**Task item**
Only the line with "17px; color: #737373;" and the lines after it, through the end of the material, belong in the answer; repeat them exactly.

**Provided records**
┄┄┄┄┄┄

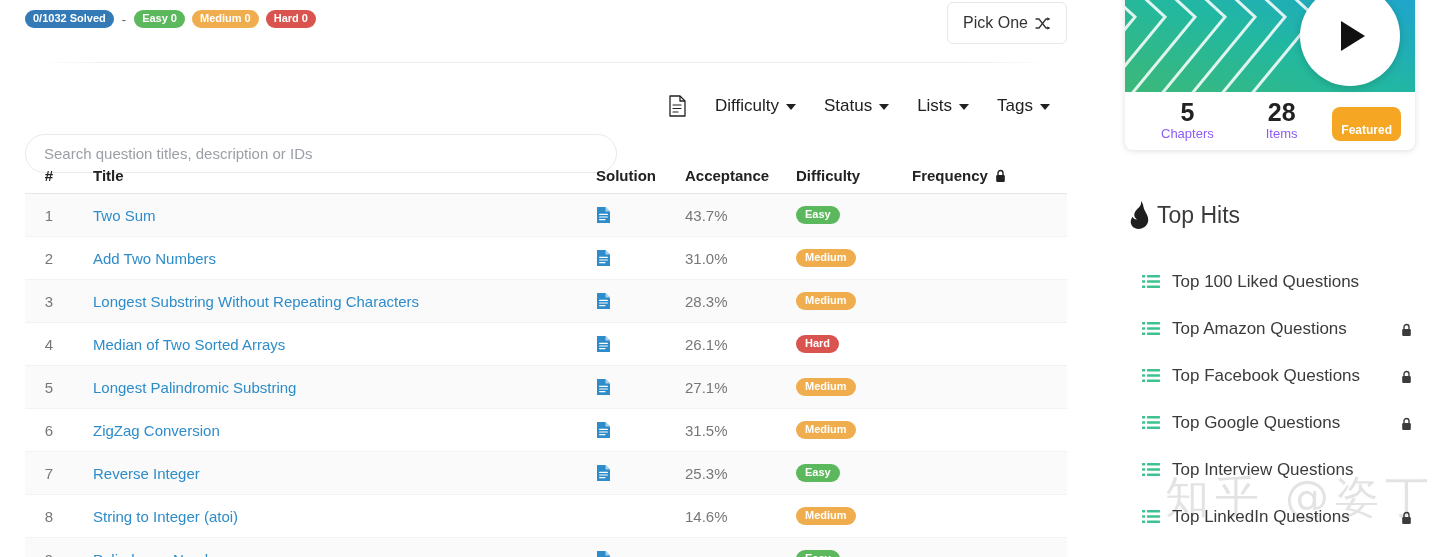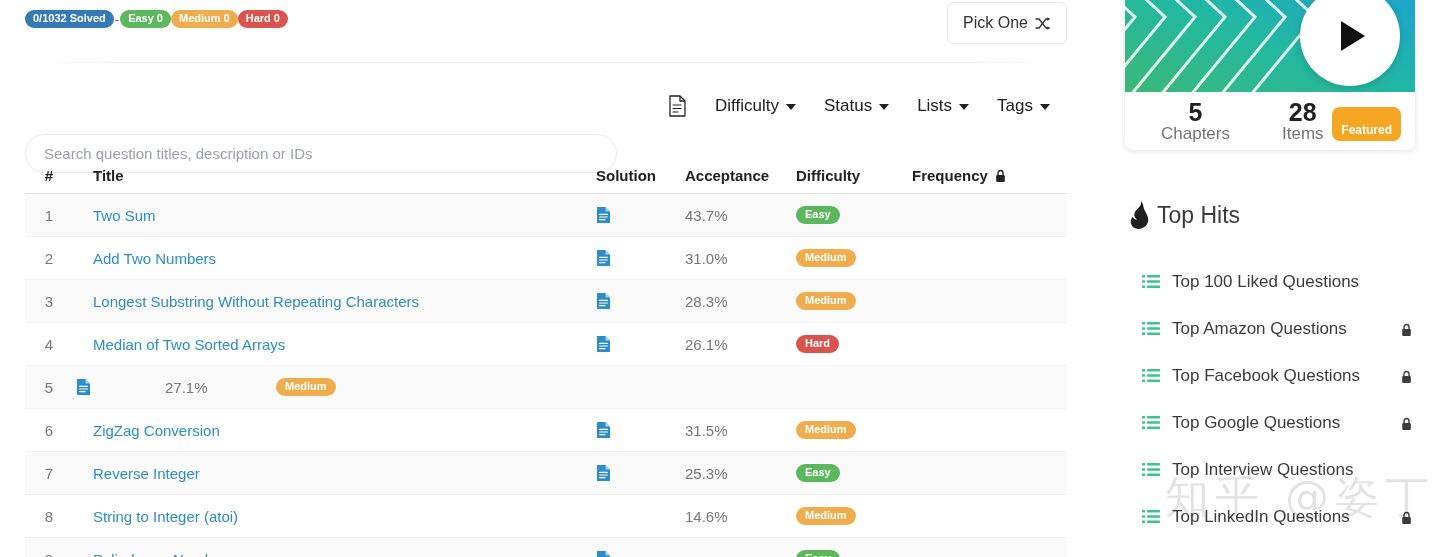--- a/index.html
+++ b/index.html
@@ -9,21 +9,21 @@
     font-family: "Liberation Sans", sans-serif;
     overflow: hidden;
   }
   .page { position: relative; width: 1440px; height: 557px; }
 
   
   .left-col { position: absolute; left: 0; top: 0; width: 1092px; height: 557px; }
 
   .stats-row {
     position: absolute; left: 25px; top: 10px;
-    display: flex; align-items: center; 
+    display: flex; align-items: center; gap: 7px;
   }
   .pill {
     display: inline-block; border-radius: 10px;
     font-size: 11px; font-weight: bold; color: #fff;
     padding: 2px 8px 3px; line-height: 13px; white-space: nowrap;
   }
   .pill.solved  { background: #337ab7; }
   .pill.easy    { background: #5cb85c; }
   .pill.medium  { background: #f0ad4e; }
   .pill.hard    { background: #d9534f; }
@@ -114,21 +114,21 @@
   .feature-card {
     position: absolute; left: 33px; top: -28px;
     width: 290px; height: 178px;
     background: #fff; border-radius: 8px;
     box-shadow: 0 1px 6px rgba(0,0,0,.13);
     overflow: hidden;
   }
   .card-banner { position: relative; width: 100%; height: 120px; overflow: hidden; }
   .card-body { position: relative; height: 58px; padding: 6px 0 0 36px; display: flex; gap: 52px; }
   .stat-num { font-size: 25px; font-weight: bold; color: #222; line-height: 28px; }
-  .stat-lbl { font-size: 17px; color: #737373; line-height: 16px; }
+  .stat-lbl { font-size: 13px; color: #8b5cf6; line-height: 16px; }
   .stat-block { text-align: center; }
   .play-btn {
     position: absolute; right: 15px; top: 14px;
     width: 100px; height: 100px; border-radius: 50%;
     background: #fff; box-shadow: 0 2px 8px rgba(0,0,0,.16);
     display: flex; align-items: center; justify-content: center; cursor: pointer;
     z-index: 4;
   }
   .play-tri {
     width: 0; height: 0; border-top: 15px solid transparent;
@@ -327,20 +327,21 @@
   </svg></span>
             </div>
             <div class="c-acc">26.1%</div>
             <div class="c-diff">
               <span class="badge Hard">Hard</span>
             </div>
             <div class="c-freq"></div>
           </div>
           <div class="trow odd">
             <div class="c-id">5</div>
+            <div class="c-title"><a class="q-link">Longest Palindromic Substring</a></div>
             <div class="c-sol">
               <span class="sol-ico">
   <svg viewBox="0 0 15 18" width="15" height="18">
     <path d="M1 1 H9.5 L14 5.5 V17 H1 Z" fill="#2d8cc9"></path>
     <path d="M9.5 1 V5.5 H14 Z" fill="#a8d4ee"></path>
     <g stroke="#ffffff" stroke-width="1.1" stroke-linecap="round">
       <path d="M3.6 8.4 H11.4"></path>
                     <path d="M3.6 11 H11.4"></path>
                     <path d="M3.6 13.6 H9"></path>
     </g>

┄┄┄┄┄┄

**Written response**
-  .stat-lbl { font-size: 17px; color: #737373; line-height: 16px; }
+  .stat-lbl { font-size: 13px; color: #8b5cf6; line-height: 16px; }
   .stat-block { text-align: center; }
   .play-btn {
     position: absolute; right: 15px; top: 14px;
     width: 100px; height: 100px; border-radius: 50%;
     background: #fff; box-shadow: 0 2px 8px rgba(0,0,0,.16);
     display: flex; align-items: center; justify-content: center; cursor: pointer;
     z-index: 4;
   }
   .play-tri {
     width: 0; height: 0; border-top: 15px solid transparent;
@@ -327,20 +327,21 @@
   </svg></span>
             </div>
             <div class="c-acc">26.1%</div>
             <div class="c-diff">
               <span class="badge Hard">Hard</span>
             </div>
             <div class="c-freq"></div>
           </div>
           <div class="trow odd">
             <div class="c-id">5</div>
+            <div class="c-title"><a class="q-link">Longest Palindromic Substring</a></div>
             <div class="c-sol">
               <span class="sol-ico">
   <svg viewBox="0 0 15 18" width="15" height="18">
     <path d="M1 1 H9.5 L14 5.5 V17 H1 Z" fill="#2d8cc9"></path>
     <path d="M9.5 1 V5.5 H14 Z" fill="#a8d4ee"></path>
     <g stroke="#ffffff" stroke-width="1.1" stroke-linecap="round">
       <path d="M3.6 8.4 H11.4"></path>
                     <path d="M3.6 11 H11.4"></path>
                     <path d="M3.6 13.6 H9"></path>
     </g>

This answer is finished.